In the evening I end up in a dead end because there is a giant area of roadworks at a railway crossing. The alternative: A detour of more than 5 kilometers. Nope. Fortunately no one is around at this time on Sundays, so I just fight my way through the labyrinth of potholes and hoardings and somehow manage to arrive on the other side.
Finally I come across an actual maypole, equipped with three wreaths and a withered spruce on top. That thing just has to be a spring leftover.

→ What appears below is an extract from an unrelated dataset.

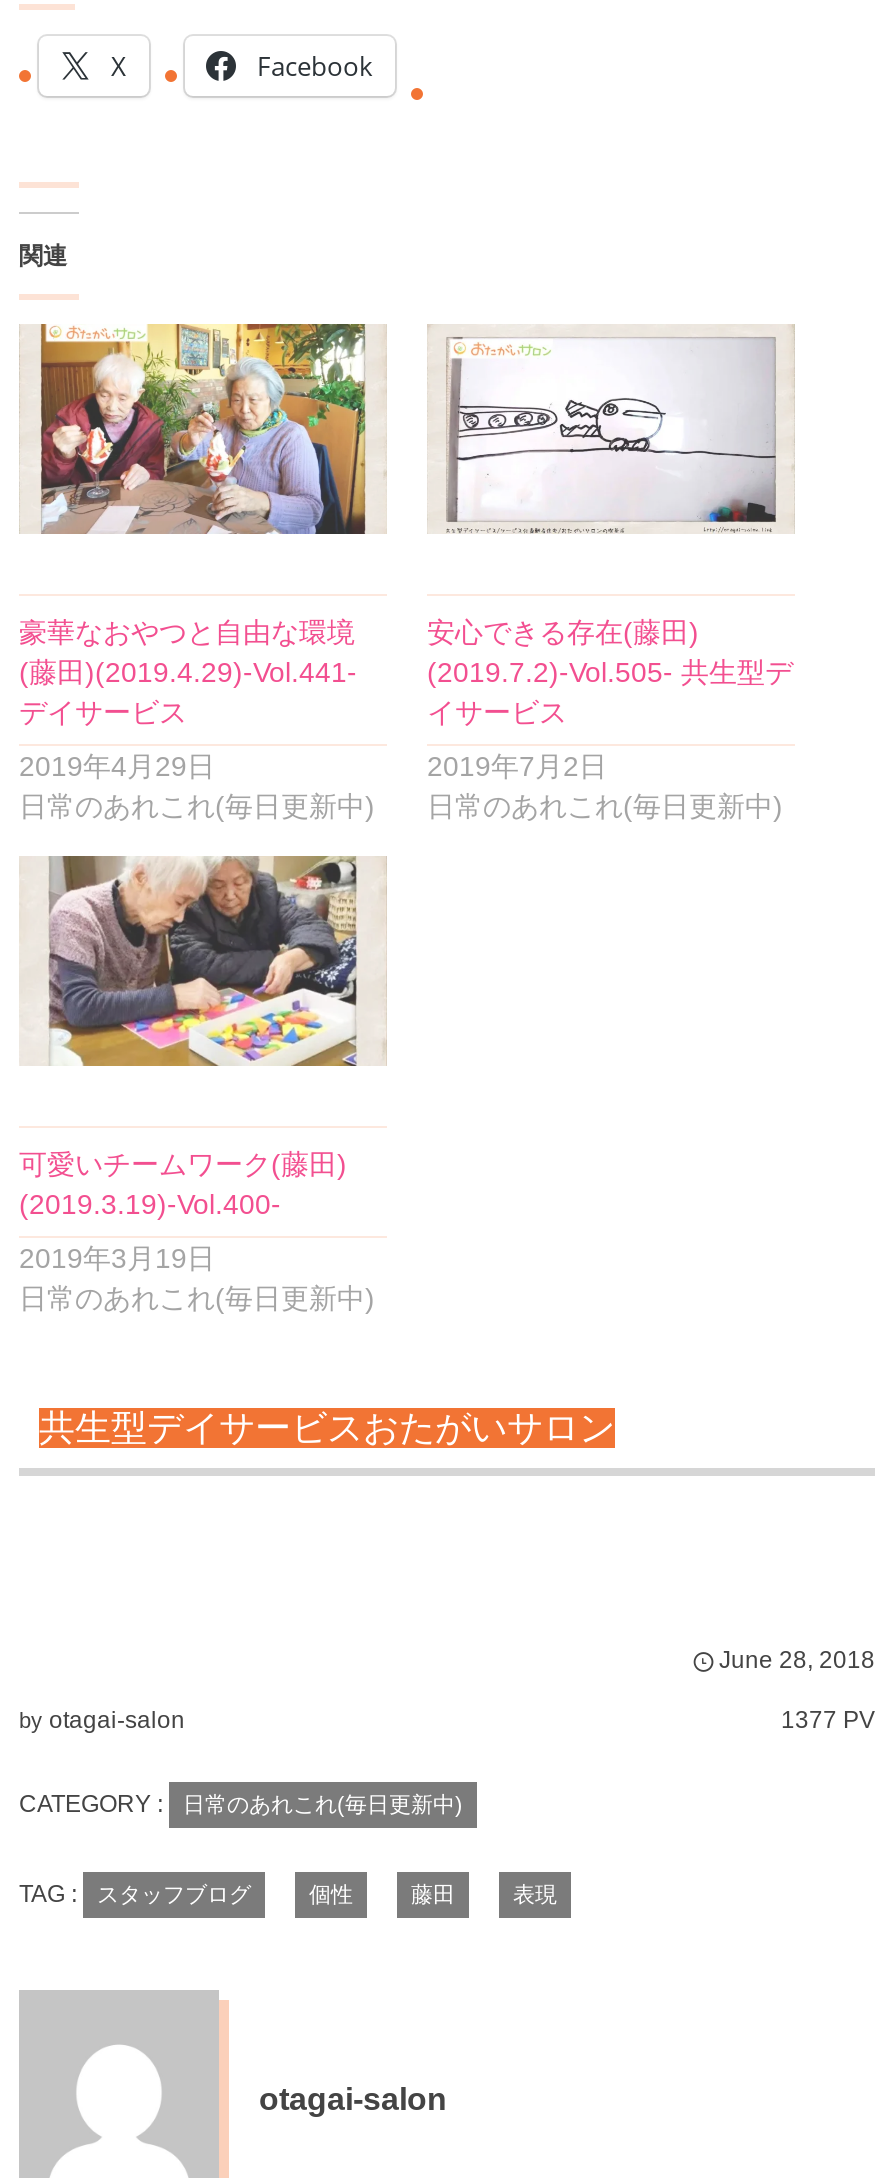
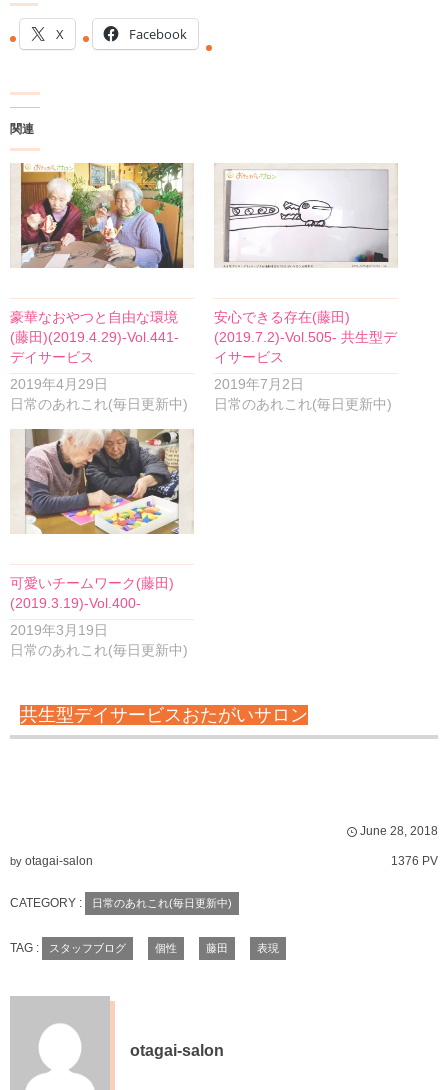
- 1377 PV
+ 1376 PV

But there's also a third kind of traditional pole in this area, I'd translate its name with marriage pole or baby tree. It's being set up at wedding and provided with a time limit for the newlyweds: If they don't have a baby until the limit's over, the pair has to prepare lunch and lots of beer for the other villagers! Well, see yourselves:
(Originally in rhymes:)
We wish you all the very best
for your wedding feast
This tree shall be a memorial,
until the first child is turning up
One year we give you time
till the baby's crying in its cradle
If the time hasn't come until then,
prepare a brown-bag lunch & 100 liters of beer
If you cut it down before
we'll fall about with laughter,
because it's agreed upon after all
that you will do twice the amount then!
Day 12 - Monday, 18th August 2014
It's clouded and the headwind blows even stronger than yesterday. When the way is leading northwards for a little while I barely make any progress even downhill. Air turbulences of a truck on the other side of the road bring me to a standstill at once. The other way around, trucks passing me from behind do bring a nice boost...
In the afternoon I'm in the Swabian part of Bavaria. Idiom is different and I don't see any Maypoles or Babypoles anymore. But there are hearts painted on the roads, containing the initials of newlyweds. I even know that tradition from home.
Originally in rhymes: "She's only using this road to drive to work anymore: Oh the horror!"
After an endless series of up and down I finally arrive in a plain in the evening: It's the Nördlinger Ries, a giant meteorite crater its edge I just passed. In a small village I finally meet up with my host Dani at whose place I'm allowed to stay for two days. Taking a stroll in the evening he shows me around.
Day 13 - Tuesday, 19th August 2014
Day off. Lying around and internet and stuff. From the room across the floor I hear a shout of joy or a burp from time to time, also lots of good music. Basically all's very relaxed over here. In the evening Dani is taking me to a friend and on another stroll I show the both of them what a geocache is.
The next morning Dani and me want to rise very early, he has to leave for business and my plan is to visit Nördlingen. It will be wunderbar!